The technology that is making all the running is LTE, or long-term evolution, which is a follow-on from the current 3G-type technologies. Vodafone is already champing at the bit. The DSO decision "will enable ultra-fast broadband on wireless", says Vodafone New Zealand boss Russell Stanners.
And, indeed, 4G services are a match for the speeds that the government's ultra-fast fibre-optic broadband network will deliver.
"This technology is capable of delivering speeds of between 100Mbit/s and 200Mbit/s - five to 10 times faster than the maximum broadband speeds we see today," says Stanners.
"The impact these kinds of speeds will have on productivity both in urban and rural New Zealand is profound and will help New Zealand compete on the world stage."
Great expectations like those led to "crazy prices" being paid overseas when 3G frequencies were auctioned off, says Miller. In Britain, five bidders paid a total of £22.5 billion ($48 billion).
"I guess you'd like to think that some of the bidders overseas have learned the lessons of history. We haven't seen that sort of activity in New Zealand. Spectrum [here] has been relatively affordable; reasonably rational numbers is probably the way to describe it in New Zealand, compared to one or two auctions overseas where there have been some quite crazy numbers."
How the digital dividend frequencies might be divided up and sold, and whether Maori should be allocated some, will be the subject of a paper to go to Cabinet by the end of next year.
The attraction of the 700MHz band is that signals transmitted at those frequencies have a longer range and penetrate buildings better than those in the higher 2.5 to 2.7GHz range, also used for 4G. With a need for fewer cell sites, networks are comparatively cheap to build. When the Government announced the DSO date, Broadcasting Minister Jonathan Coleman put a figure on potential economic benefits to the country in the range of $1.1 billion to $2.4 billion over 20 years. "Countries the world over are going through the same process and by achieving DSO it means New Zealand keeps pace with technological developments," he says.

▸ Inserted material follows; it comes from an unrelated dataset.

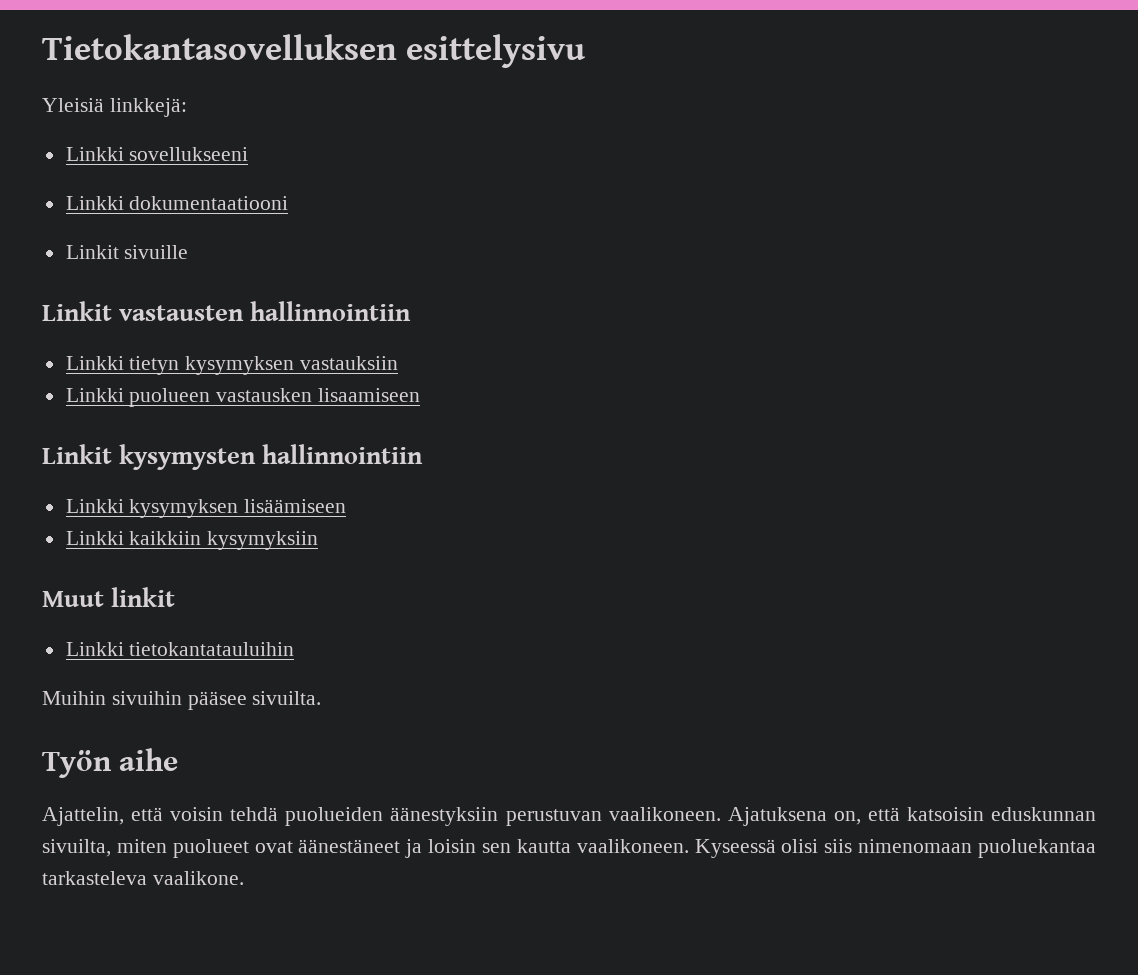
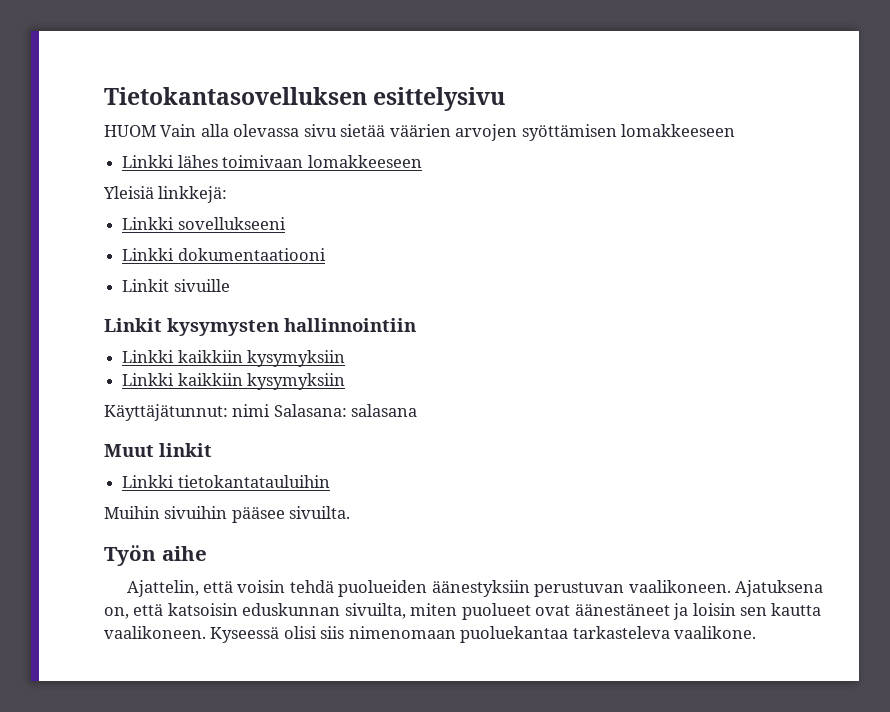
(586, 51) none -> [104,124,736,141] [122,155,422,168] // HUOM Vain alla olevassa sivu sietää väärien arvojen syöttämisen lomakkeeseen // Linkki lähes toimivaan lomakkeeseen
[42,301,412,321] [65,356,399,375] [65,388,421,407] // Linkit vastausten hallinnointiin // Linkki tietyn kysymyksen vastauksiin // Linkki puolueen vastausken lisaamiseen -> (230, 285) none
[129,499,347,518] [65,531,319,550] kysymyksen lisäämiseen // Linkki kaikkiin kysymyksiin -> [177,350,346,367] [122,373,346,390] [104,404,418,421] kaikkiin kysymyksiin // Linkki kaikkiin kysymyksiin // Käyttäjätunnut: nimi Salasana: salasana

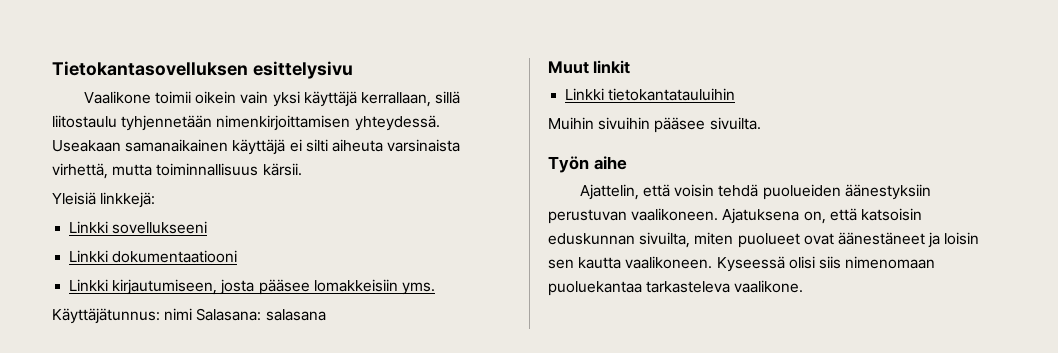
[104,124,736,141] [122,155,422,168] HUOM Vain alla olevassa sivu sietää väärien arvojen syöttämisen lomakkeeseen // Linkki lähes toimivaan lomakkeeseen -> [83,91,461,107] [52,115,440,131] [52,139,461,155] [52,163,302,179] Vaalikone toimii oikein vain yksi käyttäjä kerrallaan, sillä liitostaulu tyhjennetään nimenkirjoittamisen yhteydessä. Useakaan samanaikainen käyttäjä ei silti aiheuta varsinaista virhettä, mutta toiminnallisuus kärsii.
[122,279,230,292] [104,318,416,336] [122,350,346,367] [122,373,346,390] [104,404,228,421] Linkit sivuille // Linkit kysymysten hallinnointiin // Linkki kaikkiin kysymyksiin // Linkki kaikkiin kysymyksiin // Käyttäjätunnut: -> [69,279,435,295] [52,308,160,324] Linkki kirjautumiseen, josta pääsee lomakkeisiin yms. // Käyttäjätunnus:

If there's a cost, it's the price of the set-top box and aerial for those who aren't yet watching digital TV. At up to $300, that's a small dent in the digital dividend.
When the switchover to digital-only television happens in 2013, it will be more than 53 years since regular TV broadcasts began in New Zealand. While experiments had been going on for decades, the first regular broadcast - received only in the Auckland area - was on June 1, 1960.
Anthony Doesburg is an Auckland technology journalist.